:: Assigned task ::
Look below for the line containing "margin:32px 0 0"; from there, print each line exactly up to and including the line containing "background:#f2f2f2; text-align:center; color:#555;", and stop.

:: Data for analysis ::

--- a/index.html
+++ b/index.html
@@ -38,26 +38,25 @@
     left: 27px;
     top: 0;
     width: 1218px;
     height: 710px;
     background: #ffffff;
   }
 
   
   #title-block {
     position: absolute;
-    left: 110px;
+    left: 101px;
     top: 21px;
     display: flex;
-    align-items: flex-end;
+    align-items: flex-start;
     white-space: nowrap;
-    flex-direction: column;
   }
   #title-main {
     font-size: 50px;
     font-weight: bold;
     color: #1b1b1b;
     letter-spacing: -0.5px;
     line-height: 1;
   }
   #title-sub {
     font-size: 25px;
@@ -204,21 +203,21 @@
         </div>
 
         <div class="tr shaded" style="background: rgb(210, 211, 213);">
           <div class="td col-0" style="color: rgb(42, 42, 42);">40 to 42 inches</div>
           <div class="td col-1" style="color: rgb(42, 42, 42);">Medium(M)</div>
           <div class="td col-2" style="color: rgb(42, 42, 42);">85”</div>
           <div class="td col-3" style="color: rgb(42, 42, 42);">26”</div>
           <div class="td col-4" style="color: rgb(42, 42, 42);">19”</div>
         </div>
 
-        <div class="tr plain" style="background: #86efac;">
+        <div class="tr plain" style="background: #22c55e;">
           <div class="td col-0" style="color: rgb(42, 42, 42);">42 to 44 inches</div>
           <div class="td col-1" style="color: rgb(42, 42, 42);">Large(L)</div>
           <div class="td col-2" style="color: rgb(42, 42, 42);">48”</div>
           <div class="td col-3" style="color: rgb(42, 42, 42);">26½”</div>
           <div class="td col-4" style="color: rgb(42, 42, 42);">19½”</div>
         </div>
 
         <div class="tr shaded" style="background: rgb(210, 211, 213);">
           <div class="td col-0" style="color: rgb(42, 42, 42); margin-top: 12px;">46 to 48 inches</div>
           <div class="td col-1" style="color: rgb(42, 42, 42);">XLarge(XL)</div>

* * *

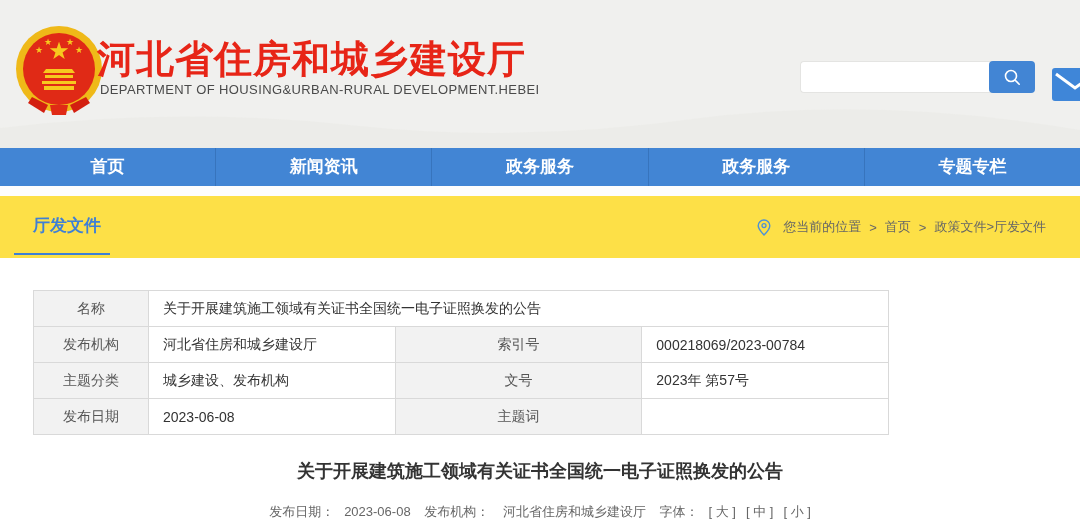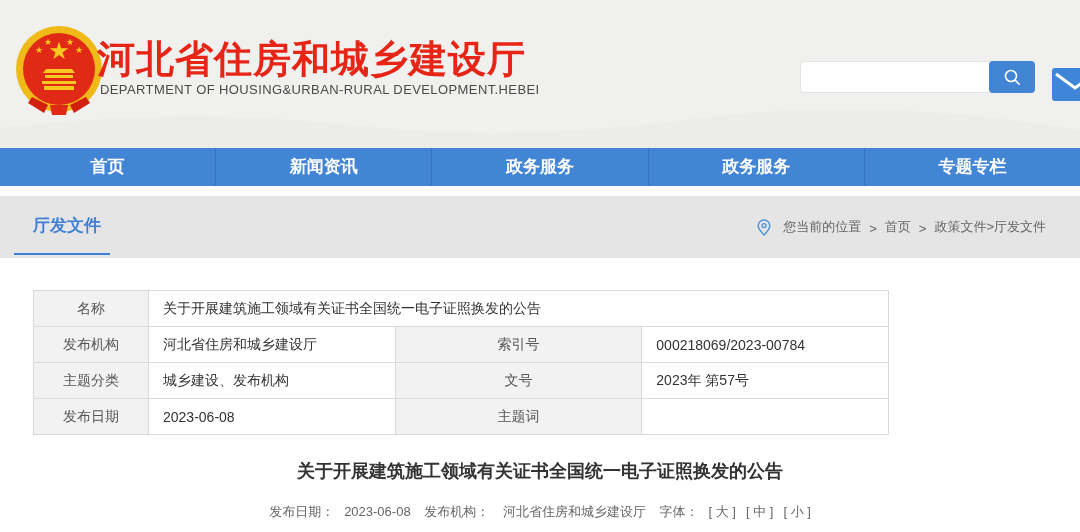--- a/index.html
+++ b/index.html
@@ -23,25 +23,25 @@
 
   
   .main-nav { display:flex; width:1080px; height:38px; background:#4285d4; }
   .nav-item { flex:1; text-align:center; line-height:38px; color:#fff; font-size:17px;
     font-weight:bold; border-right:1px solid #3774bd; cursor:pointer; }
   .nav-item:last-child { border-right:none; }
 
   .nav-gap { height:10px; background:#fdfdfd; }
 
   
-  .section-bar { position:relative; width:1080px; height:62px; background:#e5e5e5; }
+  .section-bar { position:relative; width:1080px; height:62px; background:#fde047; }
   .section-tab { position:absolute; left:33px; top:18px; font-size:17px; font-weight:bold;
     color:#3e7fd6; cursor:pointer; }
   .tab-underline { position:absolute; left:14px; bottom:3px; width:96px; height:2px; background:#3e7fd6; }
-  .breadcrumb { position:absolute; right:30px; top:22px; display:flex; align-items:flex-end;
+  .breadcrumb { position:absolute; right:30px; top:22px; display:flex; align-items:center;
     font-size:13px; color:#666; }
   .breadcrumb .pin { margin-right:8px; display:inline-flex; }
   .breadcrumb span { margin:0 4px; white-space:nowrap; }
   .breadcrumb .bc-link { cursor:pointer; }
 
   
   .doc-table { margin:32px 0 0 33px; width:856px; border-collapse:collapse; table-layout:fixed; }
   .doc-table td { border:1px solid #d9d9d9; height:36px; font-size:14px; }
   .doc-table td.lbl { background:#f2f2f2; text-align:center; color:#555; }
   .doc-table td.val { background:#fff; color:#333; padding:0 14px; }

:: Written solution ::
   .doc-table { margin:32px 0 0 33px; width:856px; border-collapse:collapse; table-layout:fixed; }
   .doc-table td { border:1px solid #d9d9d9; height:36px; font-size:14px; }
   .doc-table td.lbl { background:#f2f2f2; text-align:center; color:#555; }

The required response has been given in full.